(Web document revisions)
***
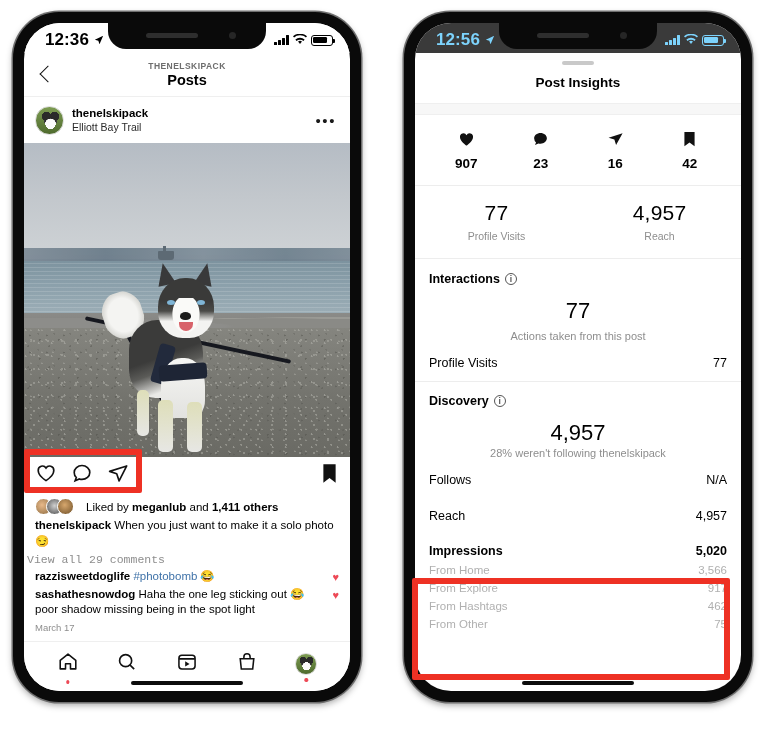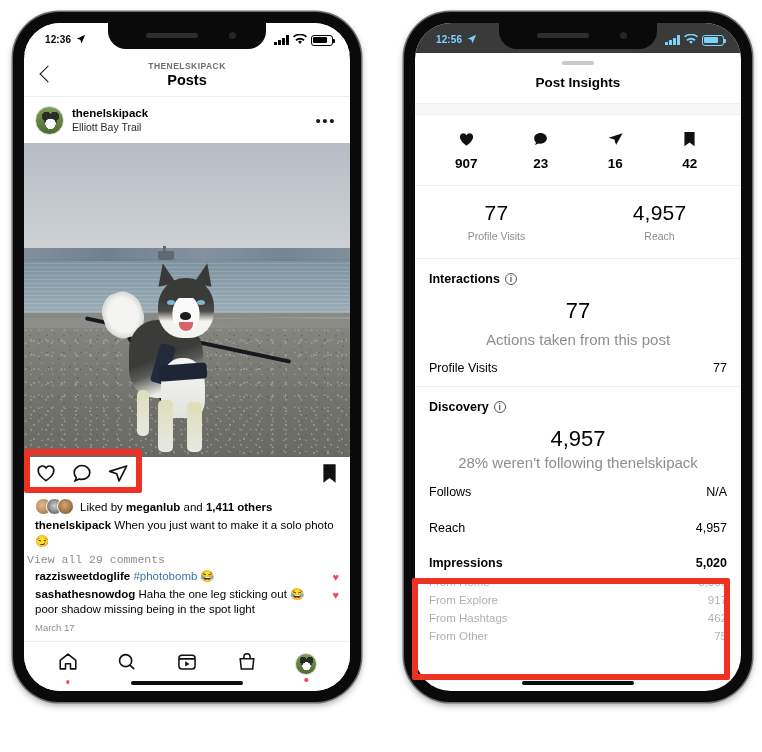--- a/index.html
+++ b/index.html
@@ -43,7 +43,7 @@
     display: flex; align-items: center; justify-content: space-between;
     padding: 4px 17px 0 21px;
   }
-  .sb-time { font-size: 10px; font-weight: bold; letter-spacing: .1px; display:flex; align-items:flex-start; gap:5px;}
+  .sb-time { font-size: 17px; font-weight: bold; letter-spacing: .1px; display:flex; align-items:flex-start; gap:5px;}
   .sb-right { display: flex; align-items: center; gap: 4px; }
   .bars { display: flex; align-items: flex-end; gap: 1.5px; height: 10px; }
   .bars i { width: 2.6px; background: currentColor; border-radius: .5px; display:block;}

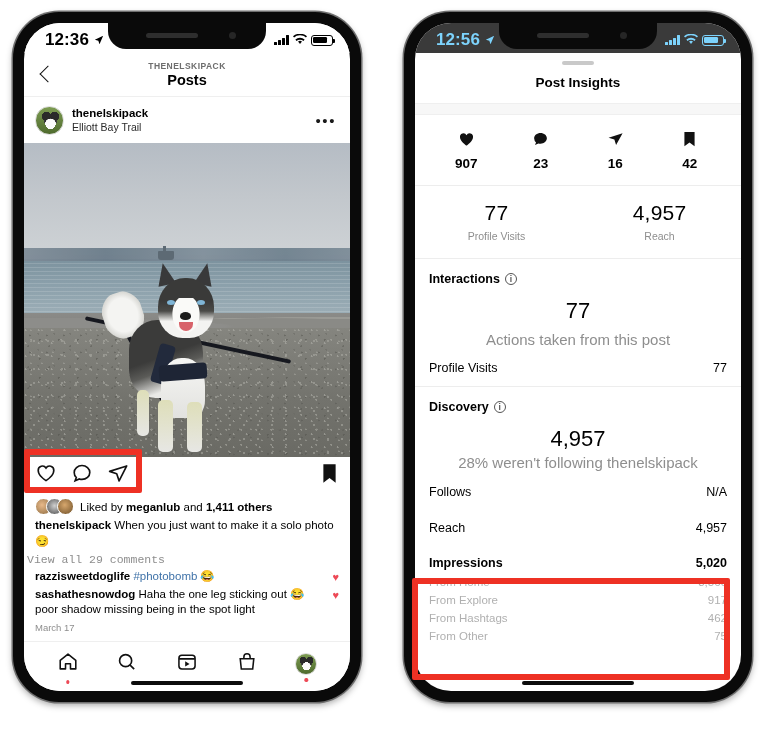--- a/index.html
+++ b/index.html
@@ -258,7 +258,7 @@
   }
   .big-stat { text-align:center; padding: 12px 0 0; }
   .big-num { font-size: 22px; font-weight: 300; }
-  .big-lbl { font-size: 15px; color:#8e8e8e; margin-top: 5px; line-height:1.45; }
+  .big-lbl { font-size: 11px; color:#8e8e8e; margin-top: 5px; line-height:1.45; }
   .kv {
     display:flex; align-items:center; justify-content:space-between;
     padding: 11px 14px; font-size: 12.5px;

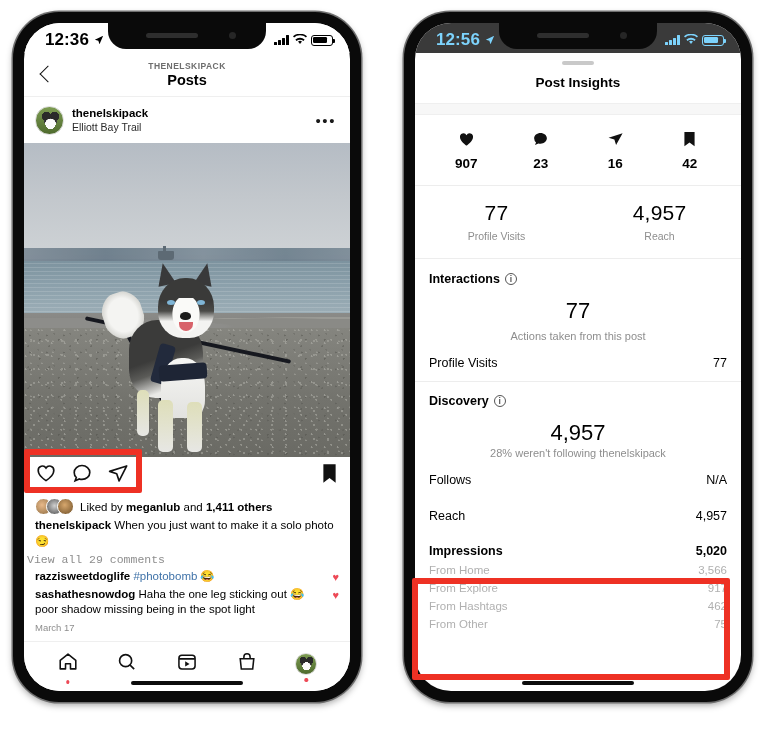--- a/index.html
+++ b/index.html
@@ -202,7 +202,7 @@
     padding: 5px 12px; border-radius: 4px; border:none;
   }
 
-  .likes-row { display:flex; align-items:center; gap:6px; padding: 5px 11px 0; }
+  .likes-row { display:flex; align-items:center; gap:12px; padding: 5px 11px 0; }
   .like-faces { display:flex; }
   .lf { width:17px; height:17px; border-radius:50%; border:1.4px solid #fff; margin-left:-6px; }
   .lf:first-child { margin-left:0; }

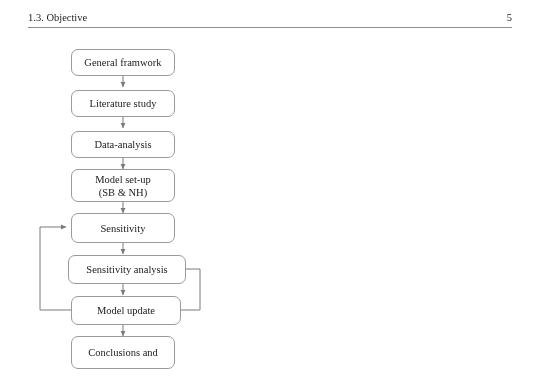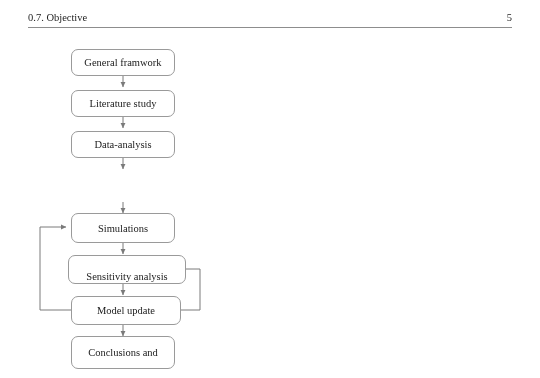--- a/index.html
+++ b/index.html
@@ -90,7 +90,7 @@
 <body>
 
 <div class="page-header">
-  <div class="section-title">0.7. Objective</div>
+  <div class="section-title">1.3. Objective</div>
   <div class="page-number">5</div>
   <div class="header-rule"></div>
 </div>

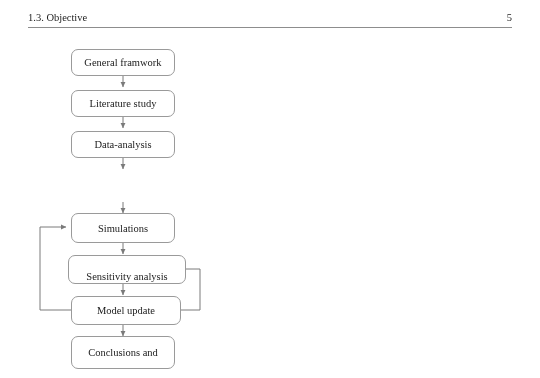--- a/index.html
+++ b/index.html
@@ -133,6 +133,10 @@
     <span>Data-analysis</span>
   </div>
 
+  <div class="node" style="left:58px; top:169px; width:104px; height:33px;">
+    <span>Model set-up</span>
+    <span class="line2">(SB &amp; NH)</span>
+  </div>
 
   <div class="node" style="left:58px; top:213px; width:104px; height:30px;">
     <span>Simulations</span>

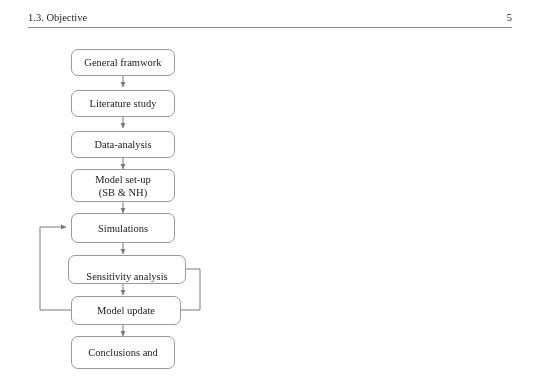--- a/index.html
+++ b/index.html
@@ -139,7 +139,7 @@
   </div>
 
   <div class="node" style="left:58px; top:213px; width:104px; height:30px;">
-    <span>Simulations</span>
+    <span>Sensitivity</span>
   </div>
 
   <div class="node" style="left:55px; top:255px; width:118px; height:29px;justify-content:flex-end;">

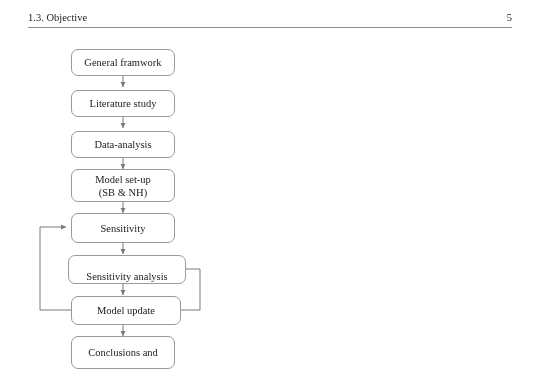--- a/index.html
+++ b/index.html
@@ -142,7 +142,7 @@
     <span>Sensitivity</span>
   </div>
 
-  <div class="node" style="left:55px; top:255px; width:118px; height:29px;justify-content:flex-end;">
+  <div class="node" style="left:55px; top:255px; width:118px; height:29px;">
     <span>Sensitivity analysis</span>
   </div>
***
#### TASK
With the pictures omitted, set down each line exactly, starting at the first line of the records above and ending with the line that contains "-202,7 +202,7 @@".

#### WRITTEN ANSWER
--- a/index.html
+++ b/index.html
@@ -43,7 +43,7 @@
     display: flex; align-items: center; justify-content: space-between;
     padding: 4px 17px 0 21px;
   }
-  .sb-time { font-size: 10px; font-weight: bold; letter-spacing: .1px; display:flex; align-items:flex-start; gap:5px;}
+  .sb-time { font-size: 17px; font-weight: bold; letter-spacing: .1px; display:flex; align-items:flex-start; gap:5px;}
   .sb-right { display: flex; align-items: center; gap: 4px; }
   .bars { display: flex; align-items: flex-end; gap: 1.5px; height: 10px; }
   .bars i { width: 2.6px; background: currentColor; border-radius: .5px; display:block;}

--- a/index.html
+++ b/index.html
@@ -258,7 +258,7 @@
   }
   .big-stat { text-align:center; padding: 12px 0 0; }
   .big-num { font-size: 22px; font-weight: 300; }
-  .big-lbl { font-size: 15px; color:#8e8e8e; margin-top: 5px; line-height:1.45; }
+  .big-lbl { font-size: 11px; color:#8e8e8e; margin-top: 5px; line-height:1.45; }
   .kv {
     display:flex; align-items:center; justify-content:space-between;
     padding: 11px 14px; font-size: 12.5px;

--- a/index.html
+++ b/index.html
@@ -202,7 +202,7 @@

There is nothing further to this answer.